Problem details ▸ Find the line with "shipping: none -> 38.90" and the line with "total: 2631.48 -> 2638.80" in the entries below; output exactly those two lines, every line between them, and no others.

Dataset ▸
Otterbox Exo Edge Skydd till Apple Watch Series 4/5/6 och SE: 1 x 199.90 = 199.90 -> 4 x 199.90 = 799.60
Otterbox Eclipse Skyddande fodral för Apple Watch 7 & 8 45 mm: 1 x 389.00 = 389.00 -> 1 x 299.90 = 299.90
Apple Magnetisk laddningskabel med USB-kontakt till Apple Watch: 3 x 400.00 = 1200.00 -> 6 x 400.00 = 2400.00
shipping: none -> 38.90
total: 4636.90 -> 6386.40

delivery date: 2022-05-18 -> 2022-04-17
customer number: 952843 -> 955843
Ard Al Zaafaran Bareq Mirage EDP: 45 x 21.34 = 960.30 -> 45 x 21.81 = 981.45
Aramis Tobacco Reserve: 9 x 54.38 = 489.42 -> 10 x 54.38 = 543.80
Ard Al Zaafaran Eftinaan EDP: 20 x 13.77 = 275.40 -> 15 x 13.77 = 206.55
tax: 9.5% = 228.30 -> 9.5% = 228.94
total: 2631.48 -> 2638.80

* * *

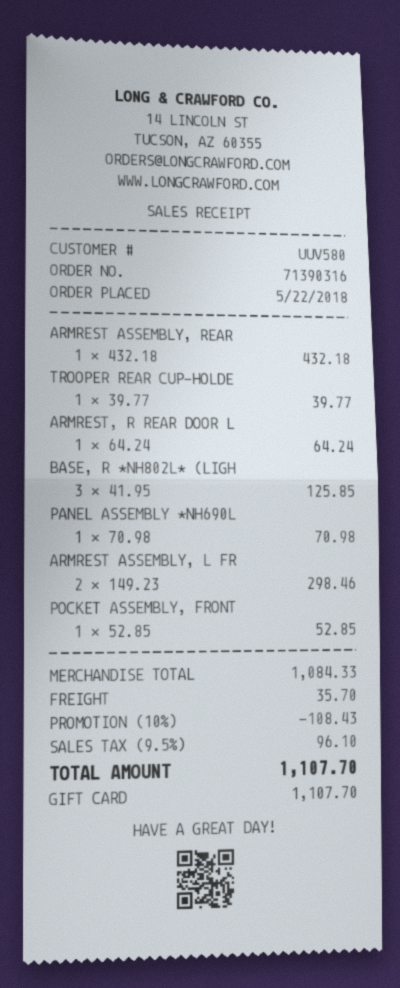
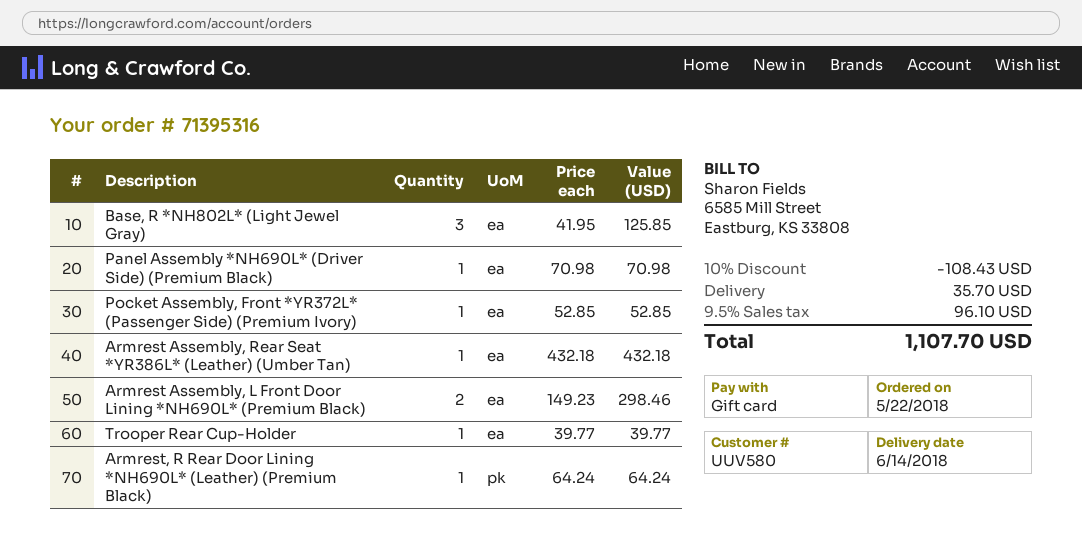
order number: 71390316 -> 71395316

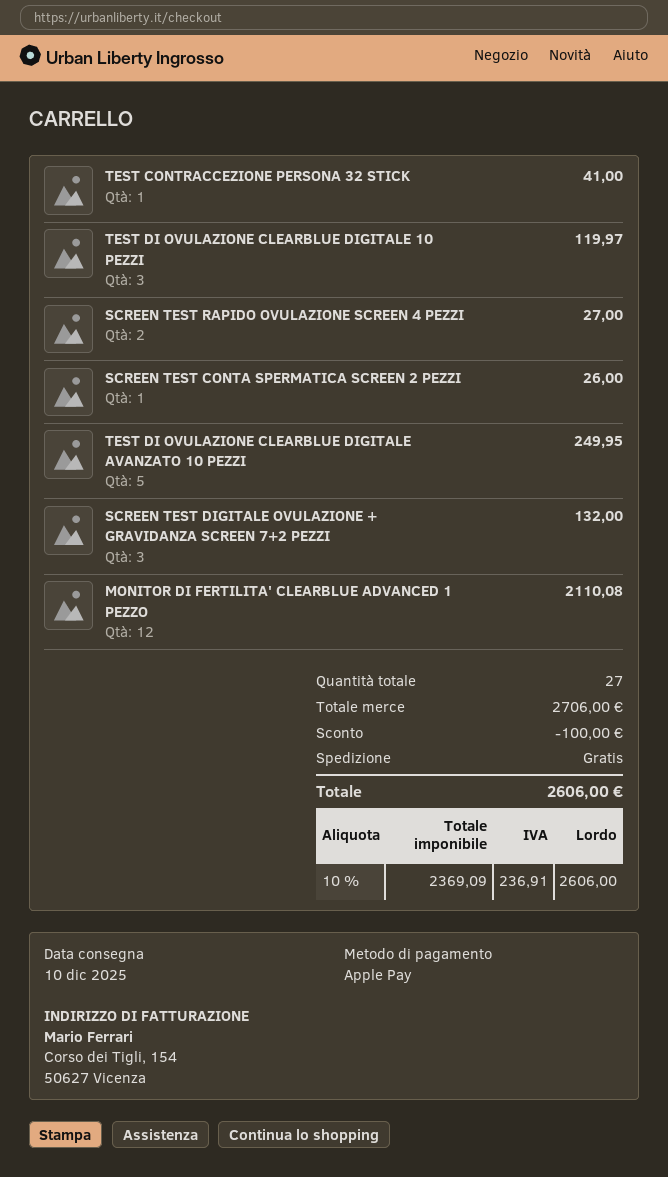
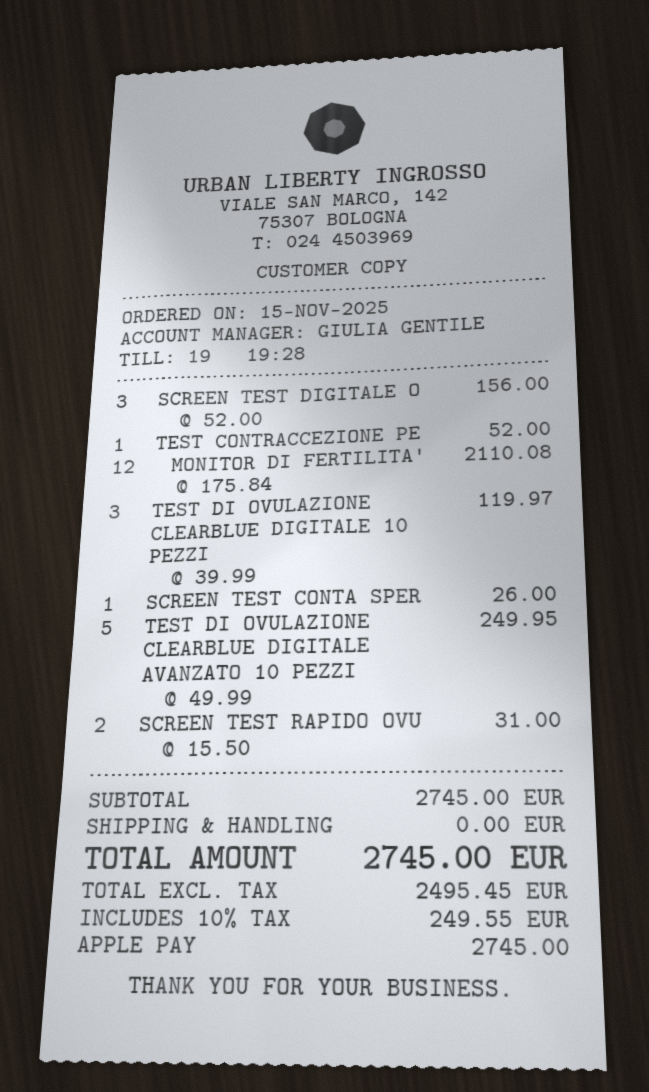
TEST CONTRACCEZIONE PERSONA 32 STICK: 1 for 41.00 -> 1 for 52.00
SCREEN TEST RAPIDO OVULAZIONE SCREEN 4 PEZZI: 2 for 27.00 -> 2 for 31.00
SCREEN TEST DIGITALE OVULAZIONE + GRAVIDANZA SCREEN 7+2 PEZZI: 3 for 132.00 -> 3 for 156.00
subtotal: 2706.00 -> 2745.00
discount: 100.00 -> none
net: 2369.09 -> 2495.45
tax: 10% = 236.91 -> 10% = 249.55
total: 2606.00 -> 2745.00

Exercise response ▸
shipping: none -> 38.90
total: 4636.90 -> 6386.40

delivery date: 2022-05-18 -> 2022-04-17
customer number: 952843 -> 955843
Ard Al Zaafaran Bareq Mirage EDP: 45 x 21.34 = 960.30 -> 45 x 21.81 = 981.45
Aramis Tobacco Reserve: 9 x 54.38 = 489.42 -> 10 x 54.38 = 543.80
Ard Al Zaafaran Eftinaan EDP: 20 x 13.77 = 275.40 -> 15 x 13.77 = 206.55
tax: 9.5% = 228.30 -> 9.5% = 228.94
total: 2631.48 -> 2638.80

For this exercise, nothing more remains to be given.